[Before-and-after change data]
§
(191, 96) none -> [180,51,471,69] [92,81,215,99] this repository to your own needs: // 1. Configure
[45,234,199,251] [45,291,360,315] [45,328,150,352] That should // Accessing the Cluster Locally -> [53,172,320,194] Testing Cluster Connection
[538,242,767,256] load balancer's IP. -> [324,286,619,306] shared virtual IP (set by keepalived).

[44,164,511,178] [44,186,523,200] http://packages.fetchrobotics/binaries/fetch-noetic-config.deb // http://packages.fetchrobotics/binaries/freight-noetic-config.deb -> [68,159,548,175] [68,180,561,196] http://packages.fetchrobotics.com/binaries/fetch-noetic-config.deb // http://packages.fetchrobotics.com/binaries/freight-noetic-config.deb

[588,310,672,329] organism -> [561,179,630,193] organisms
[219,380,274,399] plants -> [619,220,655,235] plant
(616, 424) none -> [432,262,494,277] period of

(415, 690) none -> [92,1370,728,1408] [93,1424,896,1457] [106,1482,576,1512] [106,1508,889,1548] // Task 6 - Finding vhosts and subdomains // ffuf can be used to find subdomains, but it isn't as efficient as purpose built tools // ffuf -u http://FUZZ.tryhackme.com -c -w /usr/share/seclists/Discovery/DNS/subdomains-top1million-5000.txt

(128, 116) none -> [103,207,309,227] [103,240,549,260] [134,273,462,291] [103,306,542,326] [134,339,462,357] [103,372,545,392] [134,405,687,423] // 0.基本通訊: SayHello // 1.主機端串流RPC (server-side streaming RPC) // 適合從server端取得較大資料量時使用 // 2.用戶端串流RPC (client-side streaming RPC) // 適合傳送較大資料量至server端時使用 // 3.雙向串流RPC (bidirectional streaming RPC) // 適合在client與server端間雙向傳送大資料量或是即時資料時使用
§
__Brief__: Return exactly, and only, the lines above starting at the line that contains "[538,242,767,256] load balancer's" and ending at the line that contains "(616, 424) none".

__Solution for this task__:
[538,242,767,256] load balancer's IP. -> [324,286,619,306] shared virtual IP (set by keepalived).

[44,164,511,178] [44,186,523,200] http://packages.fetchrobotics/binaries/fetch-noetic-config.deb // http://packages.fetchrobotics/binaries/freight-noetic-config.deb -> [68,159,548,175] [68,180,561,196] http://packages.fetchrobotics.com/binaries/fetch-noetic-config.deb // http://packages.fetchrobotics.com/binaries/freight-noetic-config.deb

[588,310,672,329] organism -> [561,179,630,193] organisms
[219,380,274,399] plants -> [619,220,655,235] plant
(616, 424) none -> [432,262,494,277] period of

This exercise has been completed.